Calytrix merralliana

Scientific classification
- Kingdom: Plantae
- Clade: Tracheophytes
- Clade: Angiosperms
- Clade: Eudicots
- Clade: Rosids
- Order: Myrtales
- Family: Myrtaceae
- Genus: Calytrix
- Species: C. merralliana
- Binomial name: Calytrix merralliana (F.Muell. & Tate) Craven
- Synonyms: Calytrix merrelliana Craven orth. var.; Lhotskya violacea var. merralliana F.Muell. & Tate; Lhotzkya violacea var. merrelliana F.Muell. & Tate orth. var.;

= Calytrix merralliana =

- Genus: Calytrix
- Species: merralliana
- Authority: (F.Muell. & Tate) Craven
- Synonyms: Calytrix merrelliana Craven orth. var., Lhotskya violacea var. merralliana F.Muell. & Tate, Lhotzkya violacea var. merrelliana F.Muell. & Tate orth. var.

Species of flowering plant

Calytrix merralliana is a species of flowering plant in the myrtle family Myrtaceae and is endemic to inland areas of Western Australia. It is a glabrous shrub with linear to elliptic leaves and violet flowers with about 45 to 55 yellow stamens in several rows.

==Description==
Calytrix merralliana is a glabrous shrub that typically grows to a height of up to 20 cm. Its leaves are linear to elliptic, 1.5–3 mm long and 0.4–0.8 mm wide on a petiole 0.25–0.50 mm long. There are stipules up to 0.3 mm long at the base of the petiole. The flowers are borne on a peduncle 2.25–4.0 mm long with more or less round bracteoles 4–5 mm long but that fall off as the flowers open. The floral tube is 4–5 mm long and has 10 ribs. The sepals are fused at the base, with egg-shaped to broadly egg-shaped lobes 1.25–2.0 mm long and 1.6–2.25 mm wide. The petals are violet, egg-shaped to elliptic, 5.5–7.5 mm long and 3.25–3.75 mm wide, and there are about 45 to 55 yellow stamens in several rows, and that turn reddish purple as they age.
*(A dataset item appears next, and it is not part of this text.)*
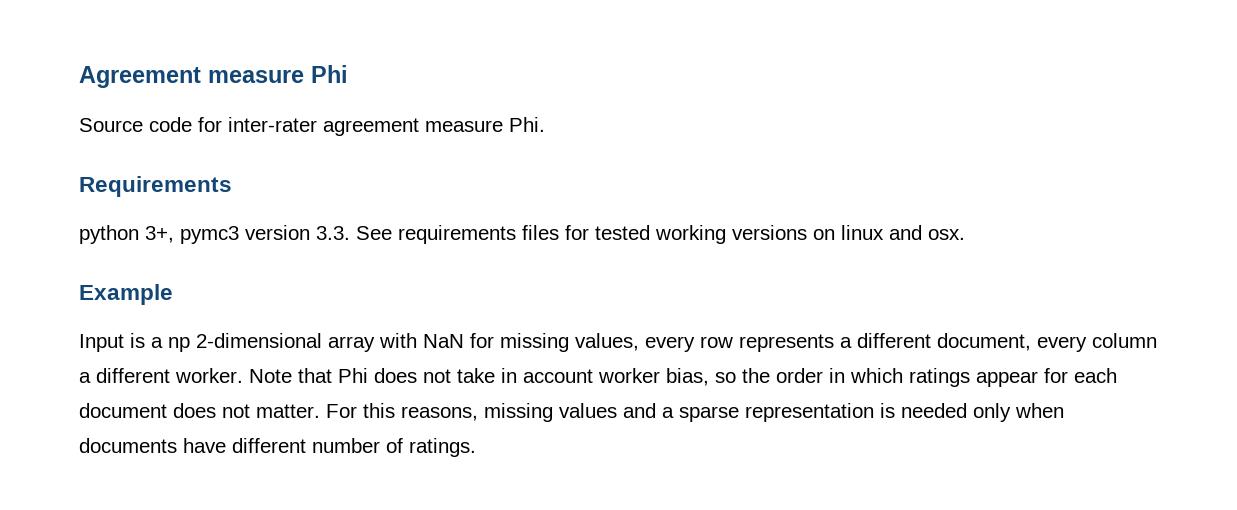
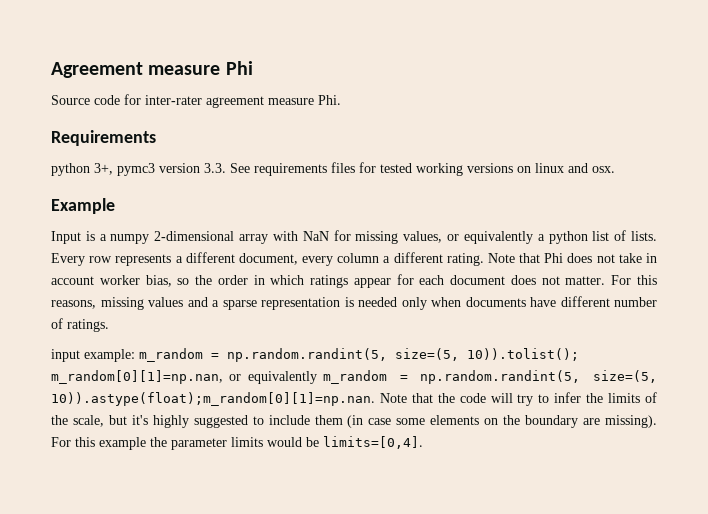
- Input is a np 2-dimensional array with NaN for missing values, every row represents a different document, every column a different worker.
+ Input is a numpy 2-dimensional array with NaN for missing values, or equivalently a python list of lists. Every row represents a different document, every column a different rating.
+ input example: m_random = np.random.randint(5, size=(5, 10)).tolist(); m_random[0][1]=np.nan, or equivalently m_random = np.random.randint(5, size=(5, 10)).astype(float);m_random[0][1]=np.nan. Note that the code will try to infer the limits of the scale, but it's highly suggested to include them (in case some elements on the boundary are missing). For this example the parameter limits would be limits=[0,4].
Flowering occurs from October to December.

==Taxonomy==
This species was first formally described in 1896 by Ferdinand von Mueller and Ralph Tate, who gave it the name Lhotskya violacea var. merralliana in Transactions, proceedings and report of the Royal Society of South Australia. In 1987, Lyndley Craven transferred the variety to Calytrix as C. merralliana in the journal Brunonia. The specific epithet (merralliana) honours Edwin Merrall, (spelt "Merell" in Mueller's and Tate's paper, but "Merall" on the type specimens held in the National Herbarium of Victoria).

==Distribution and habitat==
Calytrix merralliana grows on yellow sand and gravelly sand between the Southern Cross-Kalgoorlie districts and Lake Cronin in the Coolgardie and Mallee bioregions of inland Western Australia.